スクリプト化されていないテストとは何か
ソフトウェア開発における品質保証の重要性は年々高まっている。従来、テスト工程では「テストスクリプト」という詳細な手順書に基づいてテストが行われるのが一般的であった。しかし、近年、業界標準であるCSA(Computer Software Assurance)などの導入により「スクリプト化されていないテスト」という新しいテストアプローチが提唱されている。本コラムでは、このスクリプト化されていないテストについて、初心者にも分かりやすく、かつ専門的な内容を維持しつつ解説する。
スクリプト化されていないテストの概要
従来のテストでは、「事前に詳細な手順書」(テストスクリプト)を作成することが必須とされてきた。テスト担当者はスクリプトに従って一つひとつの手順を実施し、その結果を記録する。
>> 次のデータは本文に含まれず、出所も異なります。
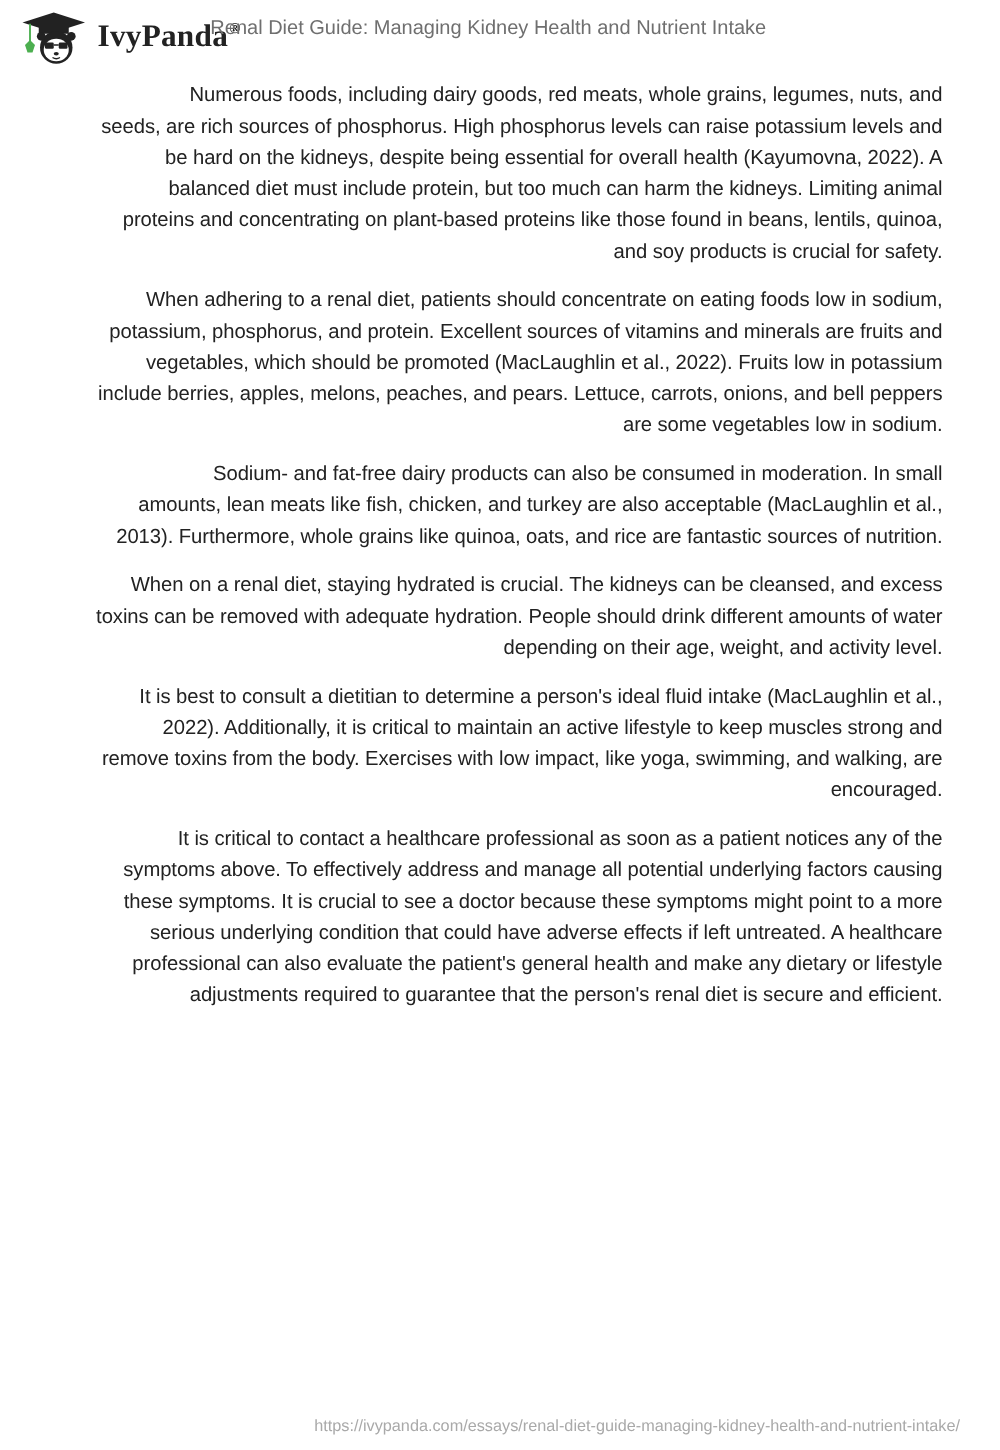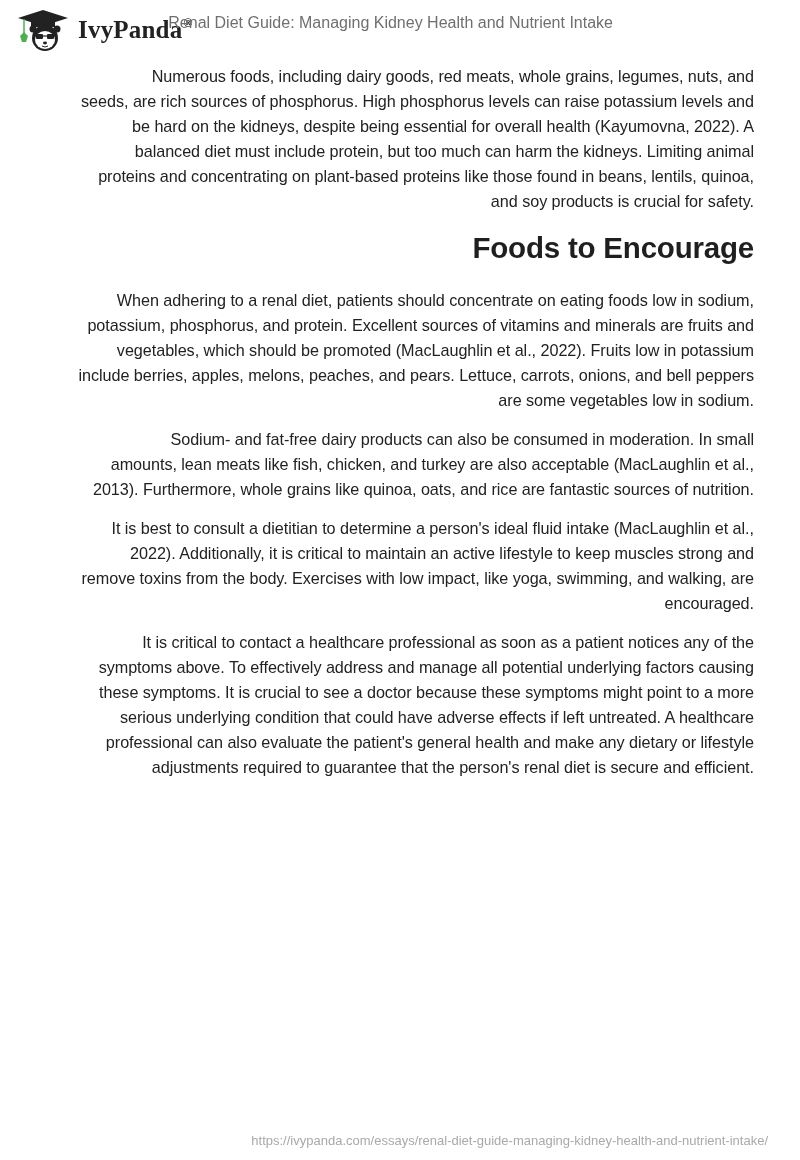--- a/index.html
+++ b/index.html
@@ -115,7 +115,6 @@
 <div class="content">
   <p class="para">Numerous foods, including dairy goods, red meats, whole grains, legumes, nuts, and seeds, are rich sources of phosphorus. High phosphorus levels can raise potassium levels and be hard on the kidneys, despite being essential for overall health (Kayumovna, 2022). A balanced diet must include protein, but too much can harm the kidneys. Limiting animal proteins and concentrating on plant-based proteins like those found in beans, lentils, quinoa, and soy products is crucial for safety.</p>
 
-  <h2 class="section">Foods to Encourage</h2>
   <p class="para">When adhering to a renal diet, patients should concentrate on eating foods low in sodium, potassium, phosphorus, and protein. Excellent sources of vitamins and minerals are fruits and vegetables, which should be promoted (MacLaughlin et al., 2022). Fruits low in potassium include berries, apples, melons, peaches, and pears. Lettuce, carrots, onions, and bell peppers are some vegetables low in sodium.</p>
   <p class="para">Sodium- and fat-free dairy products can also be consumed in moderation. In small amounts, lean meats like fish, chicken, and turkey are also acceptable (MacLaughlin et al., 2013). Furthermore, whole grains like quinoa, oats, and rice are fantastic sources of nutrition.</p>
 

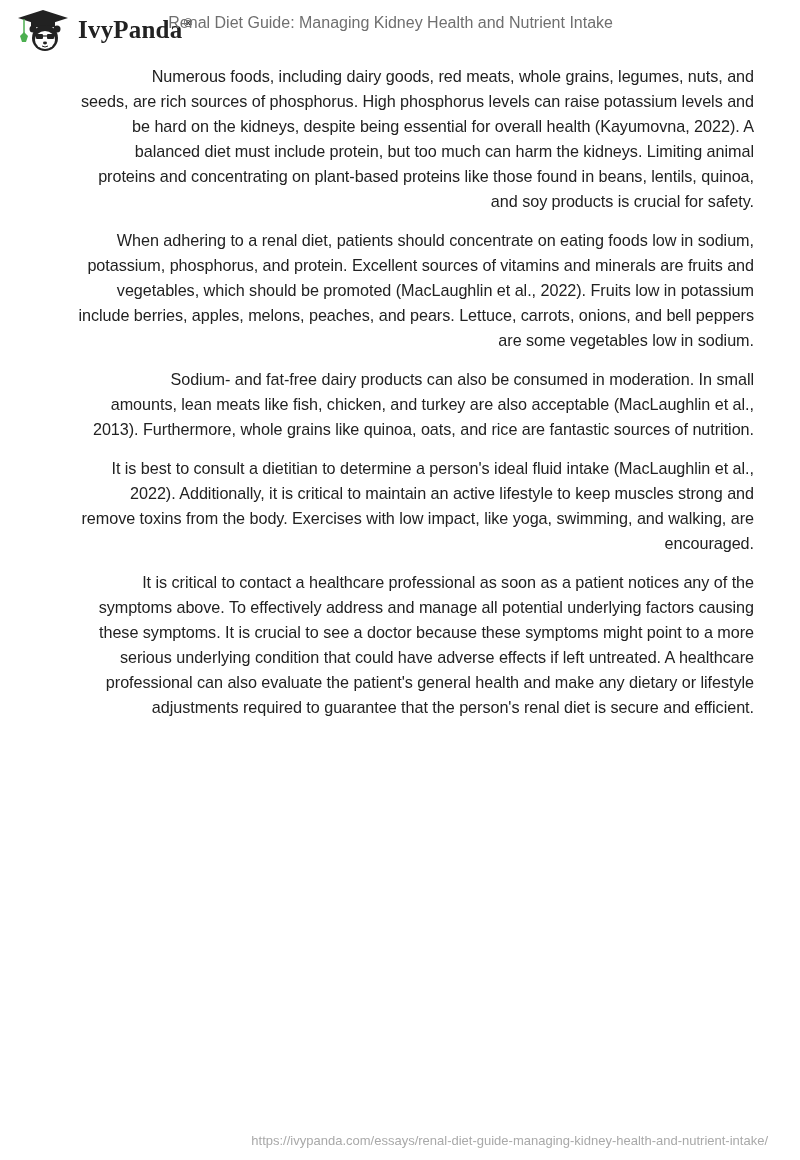--- a/index.html
+++ b/index.html
@@ -118,6 +118,7 @@
   <p class="para">When adhering to a renal diet, patients should concentrate on eating foods low in sodium, potassium, phosphorus, and protein. Excellent sources of vitamins and minerals are fruits and vegetables, which should be promoted (MacLaughlin et al., 2022). Fruits low in potassium include berries, apples, melons, peaches, and pears. Lettuce, carrots, onions, and bell peppers are some vegetables low in sodium.</p>
   <p class="para">Sodium- and fat-free dairy products can also be consumed in moderation. In small amounts, lean meats like fish, chicken, and turkey are also acceptable (MacLaughlin et al., 2013). Furthermore, whole grains like quinoa, oats, and rice are fantastic sources of nutrition.</p>
 
+  <p class="para">When on a renal diet, staying hydrated is crucial. The kidneys can be cleansed, and excess toxins can be removed with adequate hydration. People should drink different amounts of water depending on their age, weight, and activity level.</p>
   <p class="para">It is best to consult a dietitian to determine a person's ideal fluid intake (MacLaughlin et al., 2022). Additionally, it is critical to maintain an active lifestyle to keep muscles strong and remove toxins from the body. Exercises with low impact, like yoga, swimming, and walking, are encouraged.</p>
 
   <p class="para">It is critical to contact a healthcare professional as soon as a patient notices any of the symptoms above. To effectively address and manage all potential underlying factors causing these symptoms. It is crucial to see a doctor because these symptoms might point to a more serious underlying condition that could have adverse effects if left untreated. A healthcare professional can also evaluate the patient's general health and make any dietary or lifestyle adjustments required to guarantee that the person's renal diet is secure and efficient.</p>

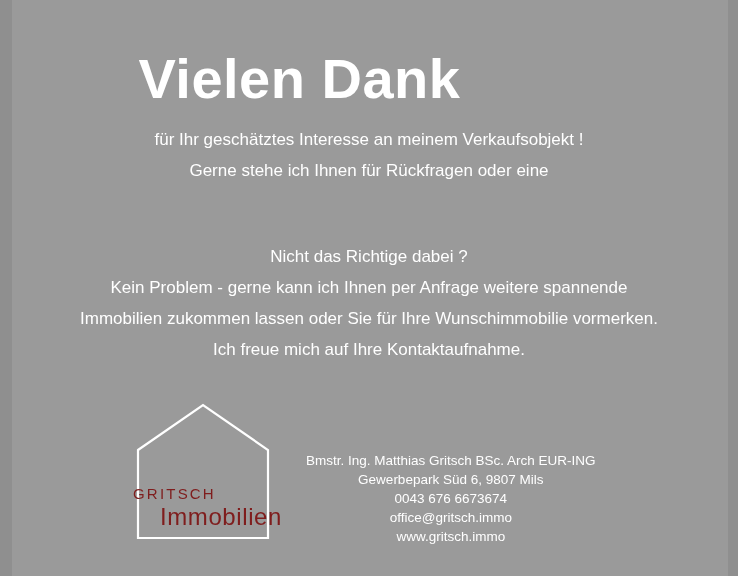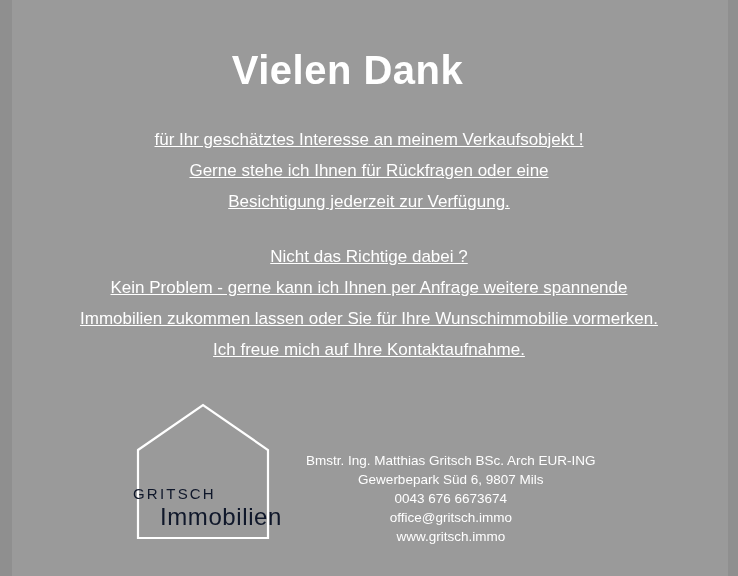--- a/index.html
+++ b/index.html
@@ -39,11 +39,10 @@
     width: 599px;
     text-align: center;
     color: #ffffff;
-    font-size: 40px;
+    font-size: 56px;
     font-weight: bold;
     letter-spacing: 0.5px;
     line-height: 1.1;
-    padding-left: 48px;
   }
   .body-block {
     position: absolute;

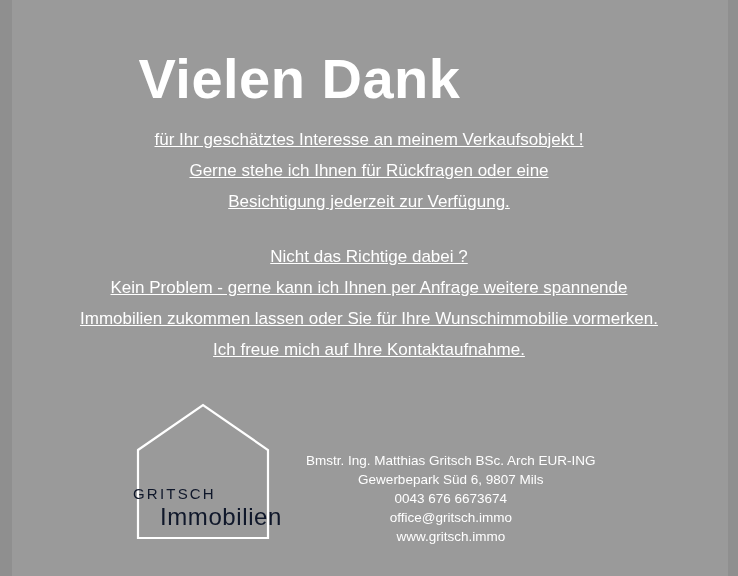--- a/index.html
+++ b/index.html
@@ -58,7 +58,6 @@
   .body-block p {
     margin: 0;
     padding: 0;
-    text-decoration: underline;
   }
   .logo {
     position: absolute;

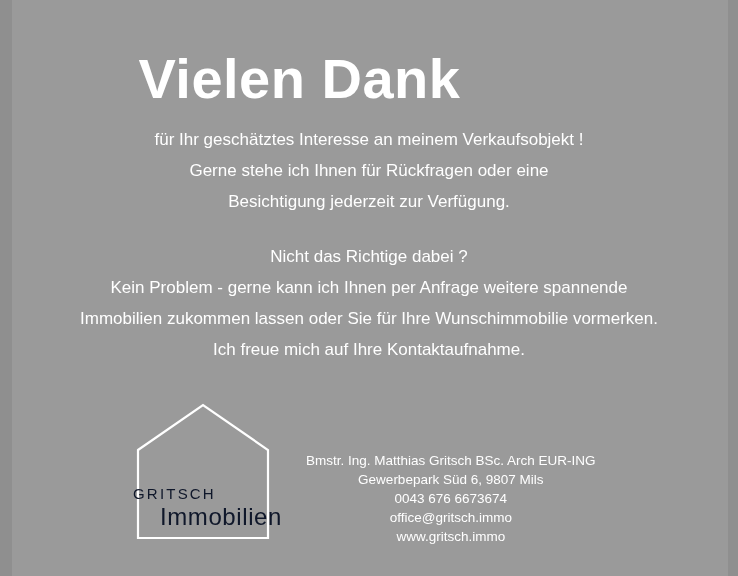--- a/index.html
+++ b/index.html
@@ -113,7 +113,6 @@
   <div class="body-block block-1">
     <p>für Ihr geschätztes Interesse an meinem Verkaufsobjekt !</p>
     <p>Gerne stehe ich Ihnen für Rückfragen oder eine</p>
-    <p>Besichtigung jederzeit zur Verfügung.</p>
   </div>
 
   <div class="body-block block-2">

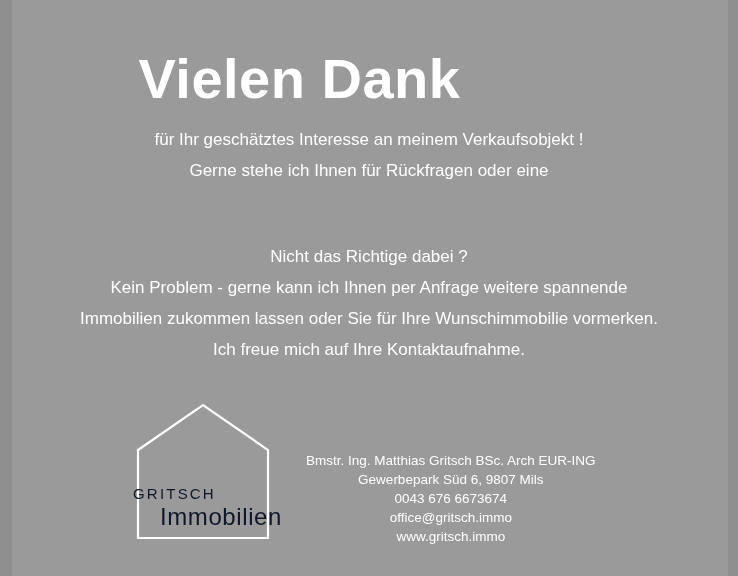--- a/index.html
+++ b/index.html
@@ -74,7 +74,7 @@
     left: 0;
     width: 150px;
     text-align: left;
-    color: #0f172a;
+    color: #7f1d1d;
   }
   .logo-name {
     top: 85px;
しかし、「スクリプト化されていないテスト」とは、事前に細かなテスト手順書を作成せず、ある程度の方針や目的だけを設定し、実際にシステムを操作しながらテストを進める手法である。
このアプローチは、CSA(Computer Software Assurance)で公式に概念化されたものであり、必ずしも詳細な手順書や記録を強制しない。特にリスクの低い機能や、明らかなエラーが起こりにくい場面で有効であるとされ、アドホックテスト、探索的テストがここに含まれる。
アドホックテスト・探索的テストとの関係
スクリプト化されていないテストには、主に以下の2つの手法が含まれている。
- アドホックテスト(Ad hoc Testing)
直感や経験に基づき、特に仮説やシナリオを設けずにシステムを自由に操作して不具合を見つける方式である。 - 探索的テスト(Exploratory Testing)
ある程度のテスト目的やチャーターを設定し、実際の操作を通じて仕様や挙動を理解しながら、柔軟にテスト内容を調整する手法である。
どちらも事前の詳細な手順策定を省略でき、テスト担当者の思考力や柔軟性が求められる。
メリットと適用シーン
スクリプト化されていないテストの最大のメリットは、「テスト手順書作成の時間を実際のテスト作業に振り向けられる」点にある。これにより、テスト実施のスピードが向上し、リリースまでの期間短縮、イテレーションの効率化が期待できる。
また、事前に想定できなかった不具合や思わぬ利用方法によるバグ発見など、予想外の問題にも柔軟に対処できる。
一方で、CSAがこの手法を推奨しているのは「リスクが低い機能」に限定されている。安全性や信頼性が特に求められる機能については、依然として詳細なテストスクリプト作成が重要である。
専門的な注意点
スクリプト化されていないテストは、テスト担当者のスキルや経験に依存するため、一定の教育やガイドラインが重要である。また、テスト結果の再現性や証跡の確保が難しいという課題もある。これらを補うため、最低限のテストチャーターと結果の簡易記録を実施する工夫が推奨される。
まとめ
スクリプト化されていないテストは、リスクの低い機能や予想外の不具合を発見したい場合に有効な新しいテスト手法である。CSAをはじめとした最新の品質保証フレームワークでは、この柔軟なアプローチを積極的に取り入れている。テストプロセス全般の効率化、スピードアップのためにも、適切なシーンでの活用が今後さらに広まることが期待される。